**Instructions to follow**
Set down exactly the lines in the records below that run from the line with "- – chyba że" to the line with "- A UE can be", inclusive, and nothing more.

────

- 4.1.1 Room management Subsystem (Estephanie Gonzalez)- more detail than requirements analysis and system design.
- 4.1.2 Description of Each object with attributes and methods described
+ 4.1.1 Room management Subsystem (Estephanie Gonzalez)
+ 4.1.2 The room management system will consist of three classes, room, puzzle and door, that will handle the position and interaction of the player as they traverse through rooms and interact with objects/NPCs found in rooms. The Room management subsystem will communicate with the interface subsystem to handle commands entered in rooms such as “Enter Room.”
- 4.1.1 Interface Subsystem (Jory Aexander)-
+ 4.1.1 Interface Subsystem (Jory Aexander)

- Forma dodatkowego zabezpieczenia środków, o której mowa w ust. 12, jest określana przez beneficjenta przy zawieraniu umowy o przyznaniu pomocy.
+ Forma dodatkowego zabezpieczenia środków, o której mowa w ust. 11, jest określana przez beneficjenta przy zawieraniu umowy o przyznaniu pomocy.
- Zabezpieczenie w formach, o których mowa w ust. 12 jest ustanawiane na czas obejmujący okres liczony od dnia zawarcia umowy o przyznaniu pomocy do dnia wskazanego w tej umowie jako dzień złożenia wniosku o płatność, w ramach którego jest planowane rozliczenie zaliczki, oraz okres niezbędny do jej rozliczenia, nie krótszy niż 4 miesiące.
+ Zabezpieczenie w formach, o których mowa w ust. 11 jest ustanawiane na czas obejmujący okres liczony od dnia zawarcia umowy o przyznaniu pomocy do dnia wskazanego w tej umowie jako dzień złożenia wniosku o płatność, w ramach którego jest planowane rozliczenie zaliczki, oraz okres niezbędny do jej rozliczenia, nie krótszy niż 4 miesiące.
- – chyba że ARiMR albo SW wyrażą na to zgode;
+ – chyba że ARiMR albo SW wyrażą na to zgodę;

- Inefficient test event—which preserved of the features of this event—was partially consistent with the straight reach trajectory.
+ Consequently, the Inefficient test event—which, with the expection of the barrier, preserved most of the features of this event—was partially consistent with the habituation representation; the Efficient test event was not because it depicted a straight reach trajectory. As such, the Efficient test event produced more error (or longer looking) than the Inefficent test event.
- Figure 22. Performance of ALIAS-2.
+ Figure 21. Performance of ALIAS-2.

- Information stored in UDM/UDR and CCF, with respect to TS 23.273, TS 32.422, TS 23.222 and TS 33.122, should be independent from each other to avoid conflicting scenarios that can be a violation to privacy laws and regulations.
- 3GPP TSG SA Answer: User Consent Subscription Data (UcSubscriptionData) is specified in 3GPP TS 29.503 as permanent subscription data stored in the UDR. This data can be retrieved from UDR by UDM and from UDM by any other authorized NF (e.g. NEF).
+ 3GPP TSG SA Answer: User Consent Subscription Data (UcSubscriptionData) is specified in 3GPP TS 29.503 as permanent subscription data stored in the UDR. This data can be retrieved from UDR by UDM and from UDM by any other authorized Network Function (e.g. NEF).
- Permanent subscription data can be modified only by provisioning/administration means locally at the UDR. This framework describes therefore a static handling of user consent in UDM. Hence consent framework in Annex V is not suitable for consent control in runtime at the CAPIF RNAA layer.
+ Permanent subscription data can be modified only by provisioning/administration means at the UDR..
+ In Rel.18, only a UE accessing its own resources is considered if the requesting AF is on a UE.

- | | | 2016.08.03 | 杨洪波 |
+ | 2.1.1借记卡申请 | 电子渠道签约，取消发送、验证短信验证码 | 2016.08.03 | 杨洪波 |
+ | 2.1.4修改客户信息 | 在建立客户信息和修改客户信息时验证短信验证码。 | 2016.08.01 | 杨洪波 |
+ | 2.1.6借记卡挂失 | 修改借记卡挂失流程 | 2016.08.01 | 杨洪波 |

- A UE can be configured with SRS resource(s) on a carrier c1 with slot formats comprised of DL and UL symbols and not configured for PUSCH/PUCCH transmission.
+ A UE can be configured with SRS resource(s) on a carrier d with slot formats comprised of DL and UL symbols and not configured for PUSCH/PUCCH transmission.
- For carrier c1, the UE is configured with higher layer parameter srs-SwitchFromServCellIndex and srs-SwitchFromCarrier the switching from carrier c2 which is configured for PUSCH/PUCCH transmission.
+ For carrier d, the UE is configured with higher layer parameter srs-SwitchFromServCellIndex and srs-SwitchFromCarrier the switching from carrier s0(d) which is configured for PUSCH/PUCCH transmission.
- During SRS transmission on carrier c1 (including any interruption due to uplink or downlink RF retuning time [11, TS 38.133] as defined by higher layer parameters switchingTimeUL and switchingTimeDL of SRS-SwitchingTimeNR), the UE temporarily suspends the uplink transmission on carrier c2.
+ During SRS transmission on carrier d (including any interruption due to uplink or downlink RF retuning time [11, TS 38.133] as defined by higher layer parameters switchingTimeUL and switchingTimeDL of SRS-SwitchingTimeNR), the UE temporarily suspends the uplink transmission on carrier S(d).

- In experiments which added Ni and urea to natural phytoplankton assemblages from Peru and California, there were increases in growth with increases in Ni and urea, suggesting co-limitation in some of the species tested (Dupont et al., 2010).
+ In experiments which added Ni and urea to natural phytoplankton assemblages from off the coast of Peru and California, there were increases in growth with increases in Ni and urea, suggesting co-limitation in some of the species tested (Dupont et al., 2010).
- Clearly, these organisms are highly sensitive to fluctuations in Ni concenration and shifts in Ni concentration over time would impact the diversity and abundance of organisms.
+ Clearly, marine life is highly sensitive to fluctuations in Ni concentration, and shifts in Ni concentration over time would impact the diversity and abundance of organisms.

────

**Solution for this task**
- – chyba że ARiMR albo SW wyrażą na to zgode;
+ – chyba że ARiMR albo SW wyrażą na to zgodę;

- Inefficient test event—which preserved of the features of this event—was partially consistent with the straight reach trajectory.
+ Consequently, the Inefficient test event—which, with the expection of the barrier, preserved most of the features of this event—was partially consistent with the habituation representation; the Efficient test event was not because it depicted a straight reach trajectory. As such, the Efficient test event produced more error (or longer looking) than the Inefficent test event.
- Figure 22. Performance of ALIAS-2.
+ Figure 21. Performance of ALIAS-2.

- Information stored in UDM/UDR and CCF, with respect to TS 23.273, TS 32.422, TS 23.222 and TS 33.122, should be independent from each other to avoid conflicting scenarios that can be a violation to privacy laws and regulations.
- 3GPP TSG SA Answer: User Consent Subscription Data (UcSubscriptionData) is specified in 3GPP TS 29.503 as permanent subscription data stored in the UDR. This data can be retrieved from UDR by UDM and from UDM by any other authorized NF (e.g. NEF).
+ 3GPP TSG SA Answer: User Consent Subscription Data (UcSubscriptionData) is specified in 3GPP TS 29.503 as permanent subscription data stored in the UDR. This data can be retrieved from UDR by UDM and from UDM by any other authorized Network Function (e.g. NEF).
- Permanent subscription data can be modified only by provisioning/administration means locally at the UDR. This framework describes therefore a static handling of user consent in UDM. Hence consent framework in Annex V is not suitable for consent control in runtime at the CAPIF RNAA layer.
+ Permanent subscription data can be modified only by provisioning/administration means at the UDR..
+ In Rel.18, only a UE accessing its own resources is considered if the requesting AF is on a UE.

- | | | 2016.08.03 | 杨洪波 |
+ | 2.1.1借记卡申请 | 电子渠道签约，取消发送、验证短信验证码 | 2016.08.03 | 杨洪波 |
+ | 2.1.4修改客户信息 | 在建立客户信息和修改客户信息时验证短信验证码。 | 2016.08.01 | 杨洪波 |
+ | 2.1.6借记卡挂失 | 修改借记卡挂失流程 | 2016.08.01 | 杨洪波 |

- A UE can be configured with SRS resource(s) on a carrier c1 with slot formats comprised of DL and UL symbols and not configured for PUSCH/PUCCH transmission.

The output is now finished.